Every day around the world, families and friends grieve the loss of a loved one due to suicide. Not once. Not twice.
But over 2,000 times per day someone takes their own life.
Can you imagine? If Ebola took 2,000 people’s lives per day, we’d hear a world outcry and an immediate call to action.
But since it’s just suicide, we turn a blind eye. We go on with our merry lives, and pretend it couldn’t happen to us. It couldn’t possibly happen to someone we know.
That’s how we lose so many people a day. Denial. Ignorance. Stigma. Discrimination.
Each day in the United States, we lose another 100+ lives to suicide — about one American life is lost every 14 minutes.
Instead of having a focused, well-honed safety net in place to help these people in crisis and need, we rely on a patchwork quilt of crisis hotlines to act as the last line of defense — and hope — for the suicidal. As a society, we’ve turned a blind eye to the idea of suicide. “Oh, you need help? Call a crisis hotline, they’ll help.”
Suicide, however, is not “somebody else’s problem.” It’s yours, mine and everyone’s.
Most people who are feeling suicidal are depressed and feeling incredibly alone in the world. They don’t feel like anybody else understands how hopeless their situation or life seems.
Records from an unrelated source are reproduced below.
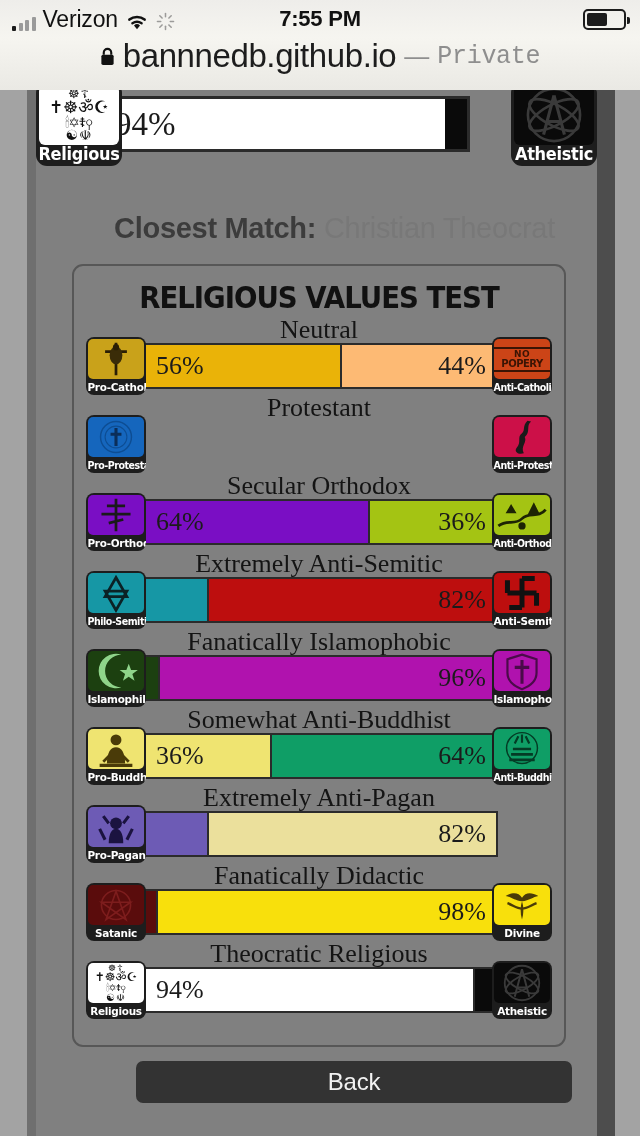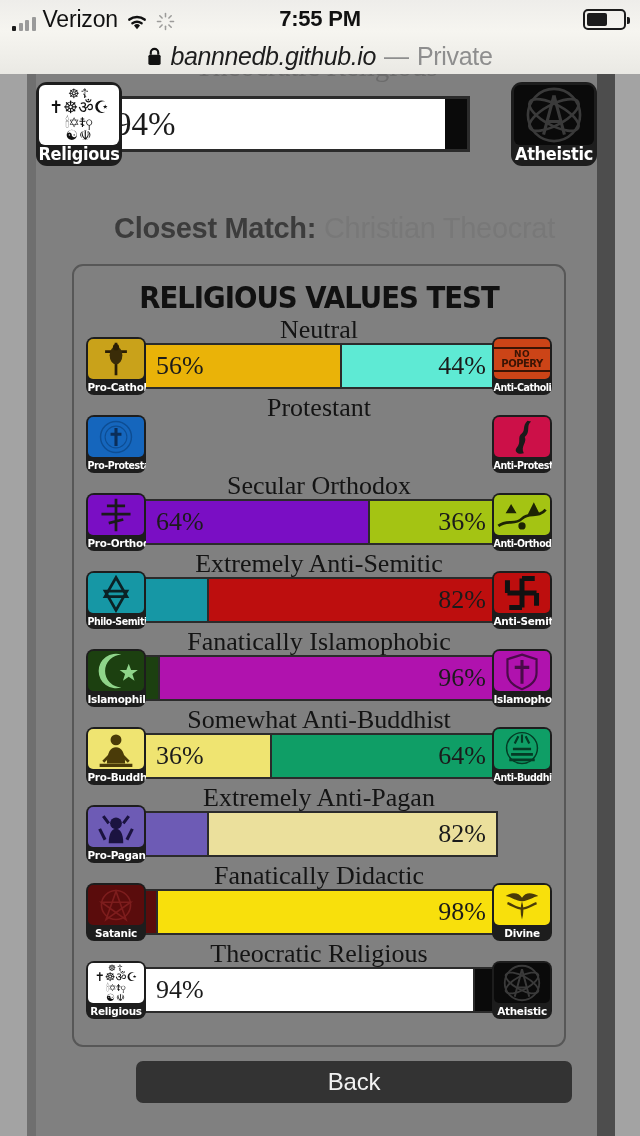--- a/index.html
+++ b/index.html
@@ -25,7 +25,7 @@
     position: absolute;
     top: 0; left: 0;
     width: 640px;
-    height: 74px;
+    height: 90px;
     background: linear-gradient(180deg,#eeedea 0%,#f6f5f0 42%,#eae9e4 100%);
     z-index: 40;
   }

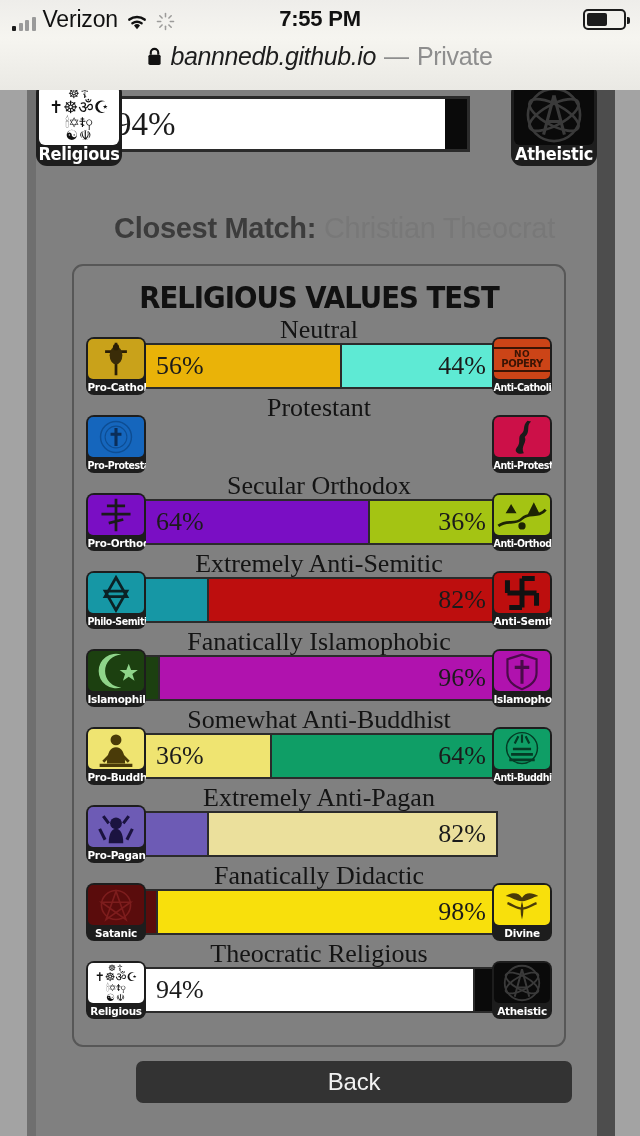--- a/index.html
+++ b/index.html
@@ -105,7 +105,7 @@
     gap: 8px;
   }
   .lock { width: 15px; height: 19px; }
-  .url-host { font-size: 25px; color: #1d1d1d; letter-spacing: -0.4px; font-style: italic; }
+  .url-host { font-size: 33px; color: #1d1d1d; letter-spacing: -0.4px; }
   .url-dash { font-size: 25px; color: #8e8e8e; }
   .url-mode { font-size: 25px; color: #8e8e8e; letter-spacing: -0.3px; }
 

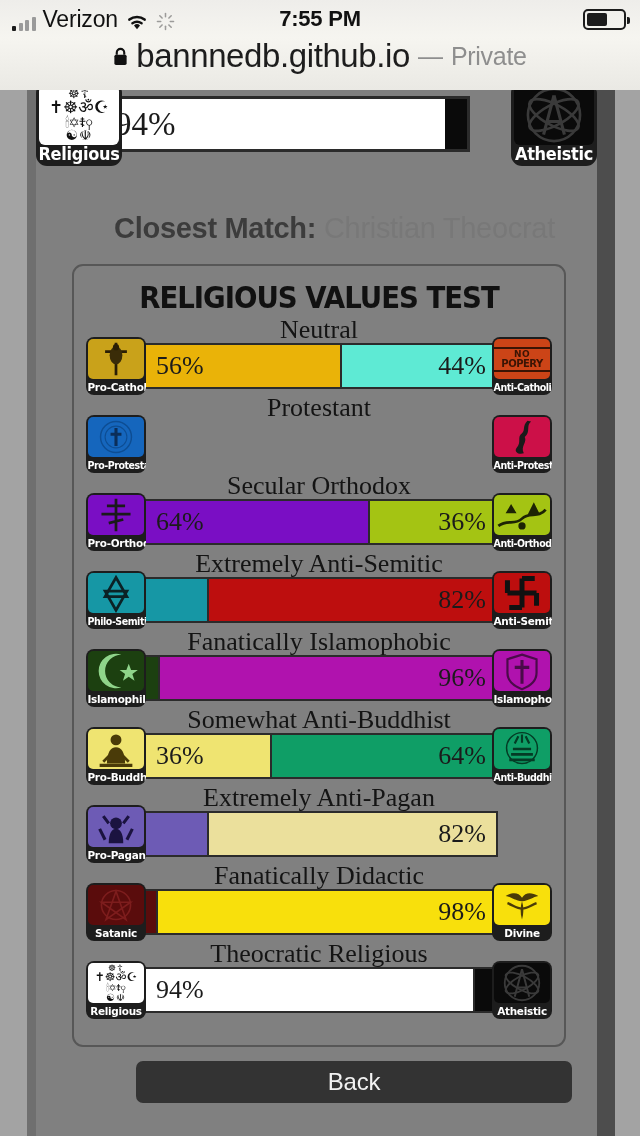--- a/index.html
+++ b/index.html
@@ -107,7 +107,7 @@
   .lock { width: 15px; height: 19px; }
   .url-host { font-size: 33px; color: #1d1d1d; letter-spacing: -0.4px; }
   .url-dash { font-size: 25px; color: #8e8e8e; }
-  .url-mode { font-size: 25px; color: #8e8e8e; letter-spacing: -0.3px; }
+  .url-mode { font-size: 25px; color: #8e8e8e; letter-spacing: -0.3px; font-family: Liberation Mono, monospace; }
 
   
   #viewport {

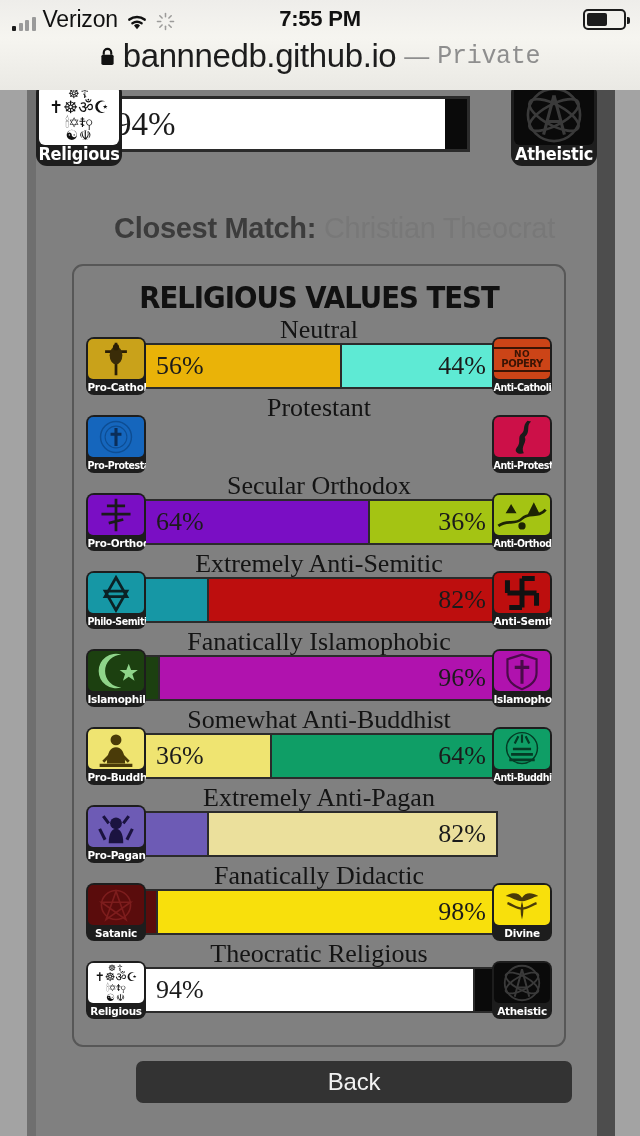--- a/index.html
+++ b/index.html
@@ -408,7 +408,7 @@
               <div class="axis-label">Neutral</div>
               <div class="track">
                 <div class="seg left mid-div" style="background: #eab308; width: 56%;">56%</div>
-                <div class="seg right" style="background: #5eead4; width: 44%;">44%</div>
+                <div class="seg right" style="background: #fdba74; width: 44%;">44%</div>
               </div>
               <div class="badge l">
                 <span class="art" style="background: rgb(201, 162, 26);">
They also don’t feel like there’s anyone they can turn to in order to talk about the problems they face.
In one review of post-suicidal deaths, a surprising 23 percent of the people who died by suicide had an antidepressant medication in their system. That means that even those who are actively being treated for depression may still be suicidal. Their treatment may simply not be working well enough (or they may have a treatment-resistant depression).
It’s not enough to simply say, “Go get help.” We all need to be a part of that safety net that offers help to our friends, our family, and loved ones.
How do you do it?
You can do it by reaching out to people in your social circle you have some concern about. Maybe it’s someone who’s been isolating themselves. Maybe it’s someone else who’s been acting a little oddly, giving away prized possessions and things that they care about. Maybe it’s someone who’s largely stopped going out with their friends, who always seems unavailable to see you anymore.
You can start by talking to someone about suicide — this guide will help show you how.
Then, you need to follow-up with that person, and ensure they’re accessing the resources and treatment options available to them. Don’t drop the ball — your interest in their welfare may be the string of hope they cling to. I know it’s a big responsibility, but the result — a life saved — is also a big result.1
We can make a difference in the suicide rate in this country and in the world. But we all need to make an effort to help those closest to us. That effort begins with you — today.
- It is not your fault, however, if your intervention still doesn’t save their life — you tried. You can do your best, and someone can still choose the darkness over the light. But if you hadn’t tried, you’d be haunted by all of the questions of why you didn’t… [↩]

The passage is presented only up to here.